The essential components of the model, referred to as DeepAR by the authors, can be summarized in three points.

Same as the old boss

One of the things I really like about this paper is that it doesn’t introduce anything new - assuming a familiarity with mainstream deep learning techniques in NLP and basic ideas from probability such as maximum likelihood estimation, that is. Rather DeepAR is just a vanilla encoder/decoder (built with vanilla LSTMs) combined with some other well known ideas.

Aside: Explaining encoder/decoders is beyond the scope of this post. For an introduction to this topic, I highly recommend this talk which gives one of the best introductions to the topic, in my opinion. The talk is thorough and correspondingly over an hour long. For readers interested in a reference that requires less time commitment, this ten-minute introduction to sequence to sequence learning on the keras blog is a good place to start.

Thinking probabilistically

The second thing to understand about DeepAR is what the model outputs.

Although DeepAR is a framework for time series it doesn’t attempt to predict scalar values. Rather it outputs scalar values that are interpreted as parameters of a user specified target distribution. For example, if the data is real valued the user may choose to output two values representing the mean and standard deviation of a guassian distribution. Alternatively parameters of a negative binomial distribution might be the outputs of the model if the underlying data represents counts. While these two distributions are mentioned specifically in the paper, the authors suggest that there is no reason to assume that other distributions couldn’t be used just as readily.

Given this setup, the model learns to maximize the corresponding likelihood (technically negative log likelihood) function given the “predicted” parameters and actual values of the time series $z_{i}$.

This is accomplished by adding one “dense layer” for each distribution parameter on top of the outputs of the decoder LSTM. Concretely, if $h_{i,t}$ is an output sequence from the decoder ($i$ corresponds to the training example and $t$ to the time step) then we obtain the distribution parameters, e.g. of a guassian, as

\[\begin{align*} &\mu(h_{i,t})=w_{\mu}^{T}h_{i,t}+b_{\mu} \\ &\sigma(h_{i,t})=\log(1+\exp(w_{\sigma}^{T}h_{i,t}+b_{\sigma})) \end{align*}\]

Note the softplus activation used in $\sigma(\cdot)$ used to ensure the standard deviation is positive and non-zero.

Relation to NLP

It’s worth some pause to consider the benefits of framing the problem this way.

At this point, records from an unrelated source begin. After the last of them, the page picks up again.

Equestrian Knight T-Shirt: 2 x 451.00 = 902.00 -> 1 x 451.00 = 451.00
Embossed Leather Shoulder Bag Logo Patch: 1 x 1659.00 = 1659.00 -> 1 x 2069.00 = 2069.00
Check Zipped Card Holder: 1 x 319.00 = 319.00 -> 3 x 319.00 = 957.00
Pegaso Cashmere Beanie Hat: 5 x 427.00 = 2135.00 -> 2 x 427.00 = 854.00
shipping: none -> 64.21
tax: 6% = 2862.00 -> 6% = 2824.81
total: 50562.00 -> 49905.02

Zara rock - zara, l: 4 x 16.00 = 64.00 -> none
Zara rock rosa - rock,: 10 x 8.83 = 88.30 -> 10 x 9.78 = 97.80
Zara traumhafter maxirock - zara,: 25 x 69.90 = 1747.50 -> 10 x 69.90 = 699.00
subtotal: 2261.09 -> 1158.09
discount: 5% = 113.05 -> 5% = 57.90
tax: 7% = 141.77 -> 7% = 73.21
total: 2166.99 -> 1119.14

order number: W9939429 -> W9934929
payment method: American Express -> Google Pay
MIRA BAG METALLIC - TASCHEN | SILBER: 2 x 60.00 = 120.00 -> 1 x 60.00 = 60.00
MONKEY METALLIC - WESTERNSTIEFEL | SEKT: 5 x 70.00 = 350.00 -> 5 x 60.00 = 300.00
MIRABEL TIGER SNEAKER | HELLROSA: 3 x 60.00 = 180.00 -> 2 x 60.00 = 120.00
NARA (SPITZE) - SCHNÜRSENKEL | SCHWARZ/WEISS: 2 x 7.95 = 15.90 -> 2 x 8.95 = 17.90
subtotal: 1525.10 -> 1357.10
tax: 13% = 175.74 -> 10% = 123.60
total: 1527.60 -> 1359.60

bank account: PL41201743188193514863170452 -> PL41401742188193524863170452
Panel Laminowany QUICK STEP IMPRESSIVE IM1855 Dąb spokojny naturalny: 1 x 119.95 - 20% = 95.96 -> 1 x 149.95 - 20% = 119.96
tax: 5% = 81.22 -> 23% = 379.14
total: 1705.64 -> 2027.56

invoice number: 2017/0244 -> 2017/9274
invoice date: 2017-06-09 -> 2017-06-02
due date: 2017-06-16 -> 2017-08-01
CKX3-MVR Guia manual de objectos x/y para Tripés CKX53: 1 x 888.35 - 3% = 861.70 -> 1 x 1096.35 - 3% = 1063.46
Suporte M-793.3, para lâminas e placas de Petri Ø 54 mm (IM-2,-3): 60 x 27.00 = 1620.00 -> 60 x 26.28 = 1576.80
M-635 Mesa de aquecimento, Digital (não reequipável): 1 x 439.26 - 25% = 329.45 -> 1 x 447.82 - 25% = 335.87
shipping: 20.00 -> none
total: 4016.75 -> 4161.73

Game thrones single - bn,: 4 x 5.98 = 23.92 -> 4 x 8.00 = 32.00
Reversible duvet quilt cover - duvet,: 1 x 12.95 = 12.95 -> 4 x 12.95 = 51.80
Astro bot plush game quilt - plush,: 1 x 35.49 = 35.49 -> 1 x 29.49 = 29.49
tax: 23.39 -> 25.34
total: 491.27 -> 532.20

I’m obviously (if you’ve read some of my other posts) a fan of probabilistic models for all of the usual reasons (uncertainty estimates, etc.). But aside from that, what I like most about the probabilistic approach is how well it aligns with the framing in NLP applications.

In NLP, an encoder/decoder is also trained, using a softmax as the objective function, so that the model learns the parameters of a probability distribution - i.e. the parameters of a categorical distribution, namely the probabilities of tokens (words, characters, etc.).

This is an important connection. Especially at run time, when it comes time to generate forecasts probabilistically, as it provides a much tighter analogy to the well studied approaches in NLP. If it isn’t clear why this is the case, see this section of the talk already linked above.

Handling industry concerns

Lastly, DeepAR introduces a scheme for scaling the inputs and outputs of the model and selecting which examples are included at train time.

The rationale for scaling the inputs/outputs is as follows (quoting directly from the paper)

“[D]ue to the autoregressive nature of the model, both the autoregressive input $z_{i,t-1}$ as well as the output of the network (e.g. $\mu$) directly scale with the observations $z_{i, t}$, but the non-linearities of the network in between have a limited operating range. Without further modifications, the network thus has to learn to scale the input to an appropriate range in the input layer, and then invert this scaling at the output.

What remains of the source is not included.